A Catholic aid charity has been given the go ahead to help rebuild an Iraqi Christian village after it was razed to the ground by Daesh (ISIS).
Aid to the Church in Need (ACN) will restore a church in the village of Batnaya. The charity will also repair the nearby chapel, parish hall, library and parish house. The project also includes rebuilding a children's nursery school and a convent.
ISIS occupied Batnaya for two years, leaving only percent of homes in the village standing.
The scheme is seen as crucial to the revival of a village, where, after two years of Islamist occupation, one percent of its 997 homes was still standing.
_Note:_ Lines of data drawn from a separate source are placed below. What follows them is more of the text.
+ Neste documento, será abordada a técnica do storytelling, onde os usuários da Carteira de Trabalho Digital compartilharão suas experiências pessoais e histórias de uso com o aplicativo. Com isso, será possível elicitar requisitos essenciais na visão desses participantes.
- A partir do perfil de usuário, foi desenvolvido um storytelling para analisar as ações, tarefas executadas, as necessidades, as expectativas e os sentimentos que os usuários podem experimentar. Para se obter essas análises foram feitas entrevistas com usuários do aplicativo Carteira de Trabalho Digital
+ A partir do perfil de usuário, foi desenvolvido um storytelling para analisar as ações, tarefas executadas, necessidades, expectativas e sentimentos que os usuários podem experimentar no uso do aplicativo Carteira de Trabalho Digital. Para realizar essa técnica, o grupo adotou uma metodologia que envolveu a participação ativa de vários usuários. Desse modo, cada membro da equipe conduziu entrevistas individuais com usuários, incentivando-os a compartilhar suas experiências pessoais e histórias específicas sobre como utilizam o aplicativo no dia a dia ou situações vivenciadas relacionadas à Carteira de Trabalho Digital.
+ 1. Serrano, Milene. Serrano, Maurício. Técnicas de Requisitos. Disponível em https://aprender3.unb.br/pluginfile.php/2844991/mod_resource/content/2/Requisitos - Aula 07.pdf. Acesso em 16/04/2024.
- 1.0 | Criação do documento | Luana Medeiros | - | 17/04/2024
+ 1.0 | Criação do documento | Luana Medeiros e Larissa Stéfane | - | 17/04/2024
ACN said the extremists had smashed altars, decapitated statues and smeared blasphemous anti-Christian messages on the walls.
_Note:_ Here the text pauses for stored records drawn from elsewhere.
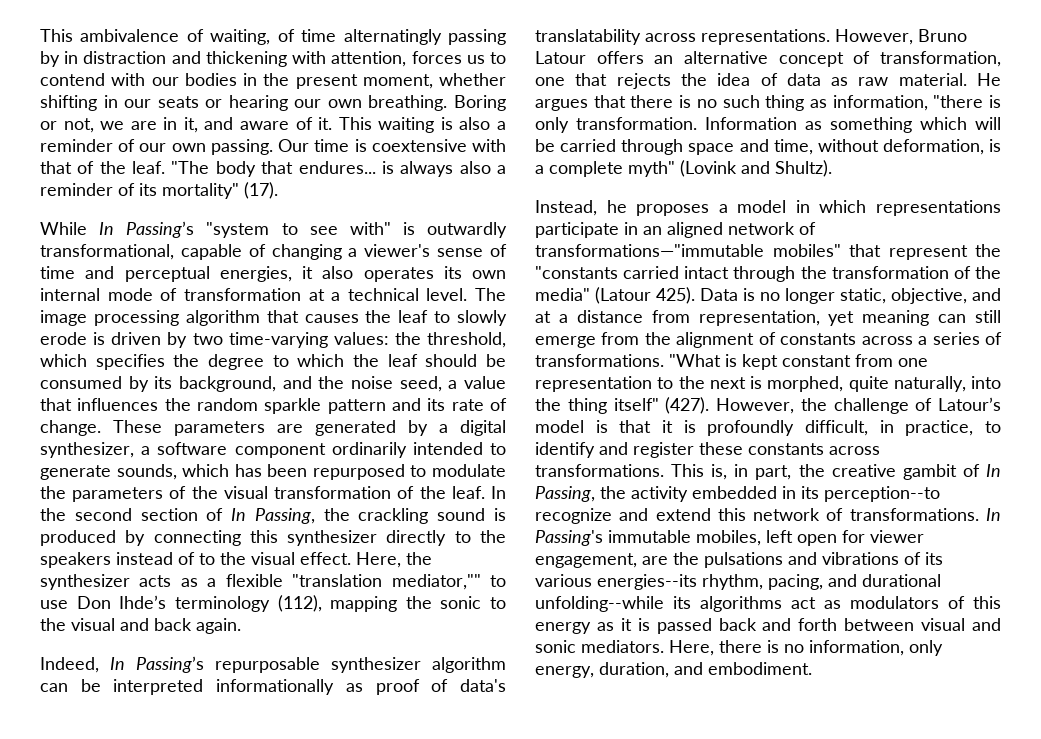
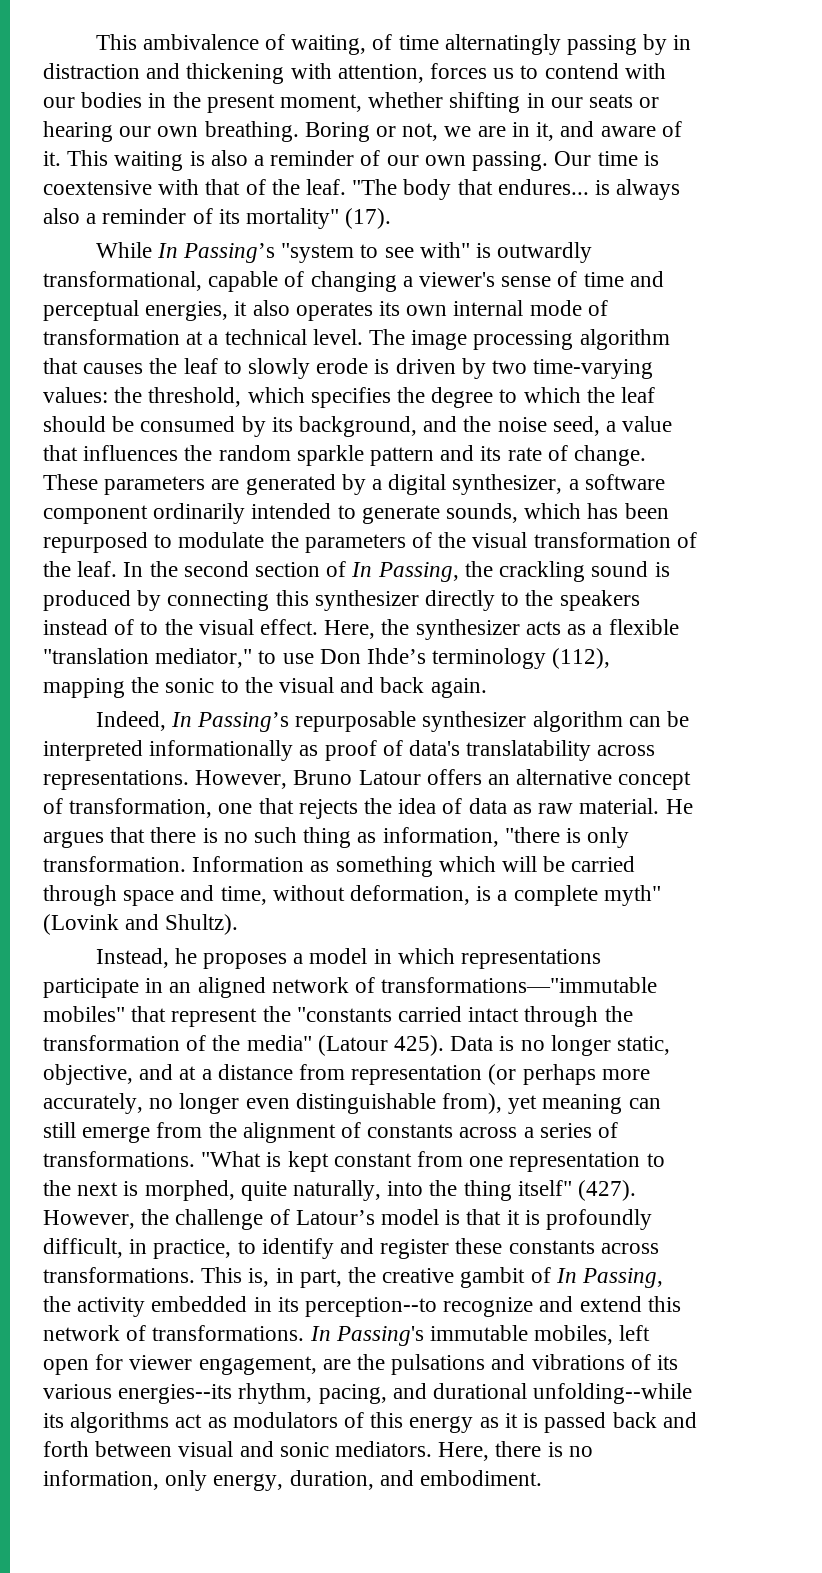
- Here, the synthesizer acts as a flexible "translation mediator,"" to use Don Ihde’s terminology (112), mapping the sonic to the visual and back again.
+ Here, the synthesizer acts as a flexible "translation mediator," to use Don Ihde’s terminology (112), mapping the sonic to the visual and back again.
- Data is no longer static, objective, and at a distance from representation, yet meaning can still emerge from the alignment of constants across a series of transformations.
+ Data is no longer static, objective, and at a distance from representation (or perhaps more accurately, no longer even distinguishable from), yet meaning can still emerge from the alignment of constants across a series of transformations.

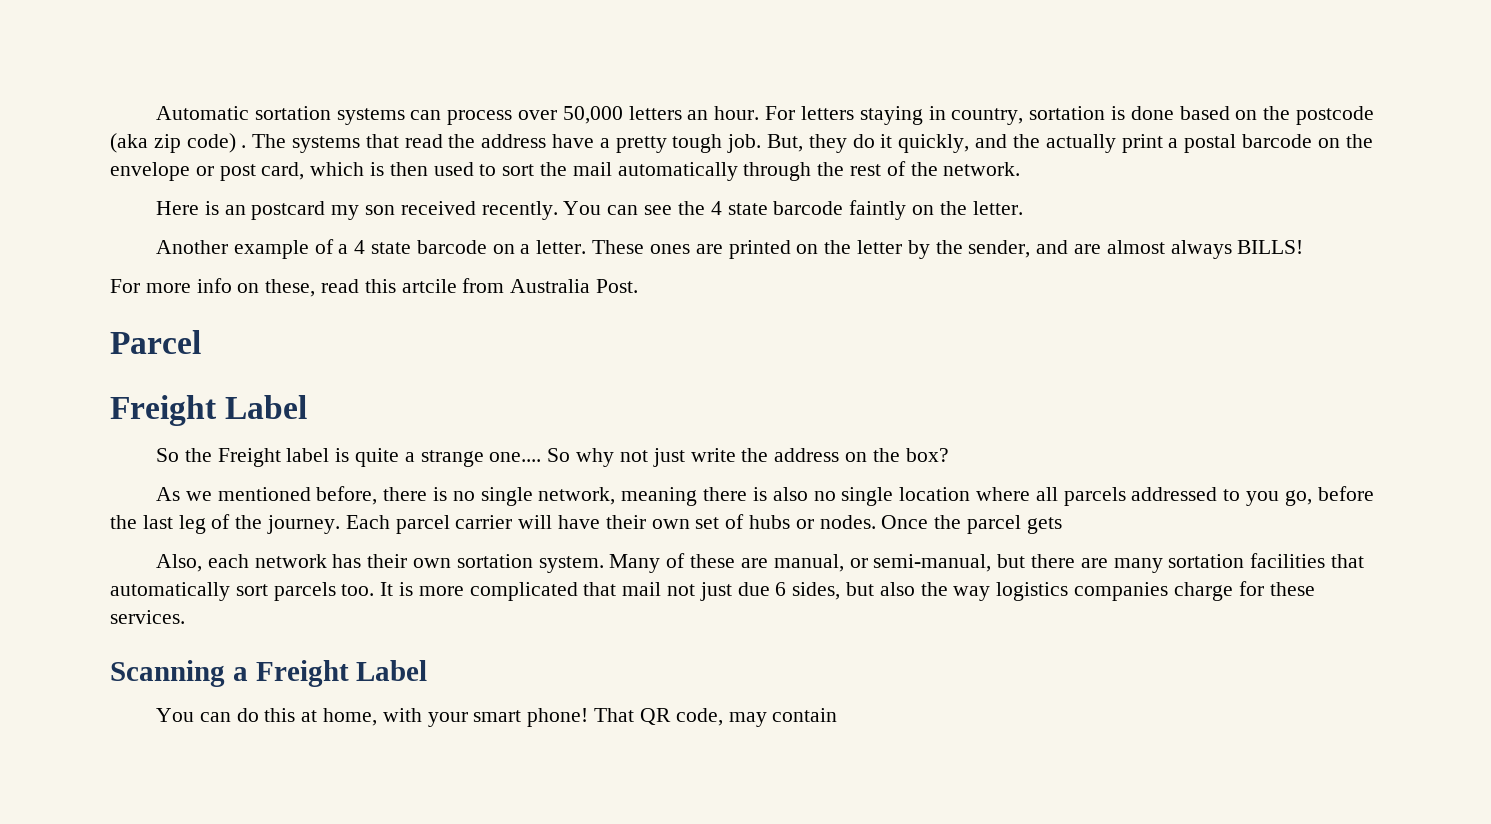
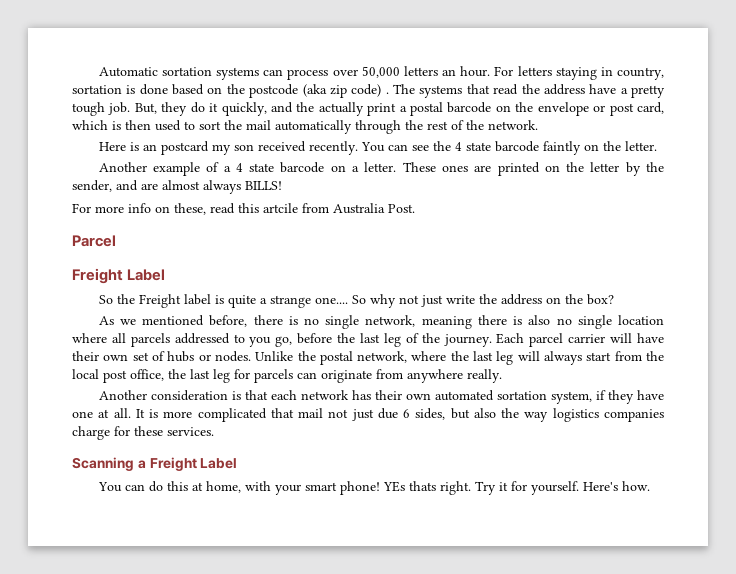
- Once the parcel gets
- Also, each network has their own sortation system. Many of these are manual, or semi-manual, but there are many sortation facilities that automatically sort parcels too.
+ Unlike the postal network, where the last leg will always start from the local post office, the last leg for parcels can originate from anywhere really.
+ Another consideration is that each network has their own automated sortation system, if they have one at all.
- That QR code, may contain
+ YEs thats right. Try it for yourself. Here's how.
Work on the church and chapel will involve replacement windows, doors and roof tiles, redecoration throughout and removal of Daesh graffiti such as "Slaves of the Cross, we will kill you all. This is Islamic territory. You do not belong here."
Announcing the scheme for the most devastated of the thirteen Daesh-occupied Christian towns and villages in the Nineveh Plains, ACN Middle East projects director Fr Andrzej Halemba described the programme as "a new and courageous step forward to secure the future of Batnaya.
"Even if the situation is not very clear, we see the importance of a sign of hope.
"ACN is determined to help the Christians to stay. Our task is to stand by the people who would like to come back."
After the ISIS occupation ended in October 2016, the village was abandoned as a ghost town.
Batnaya was disputed territory between the federal government of Iraq and the Kurdish Regional Government.
But more recently work got underway to repair houses, electricity, water and schools and last summer families finally started to return.
Within eight months, 300 people have come back and church leaders now think hundreds more will return after years of displacement in neighbouring towns and villages.
ACN said rebuilding Batnaya is an enormous task as the village was on the frontline of fighting between ISIS and coalition forces.
Widespread booby-trapping has delayed work which could only begin after a huge de-ordnance programme had been completed, according to the charity.
Restoration has been further hindered by the extensive tunnels dug under the village by ISIS captives who went underground to escape bombardment.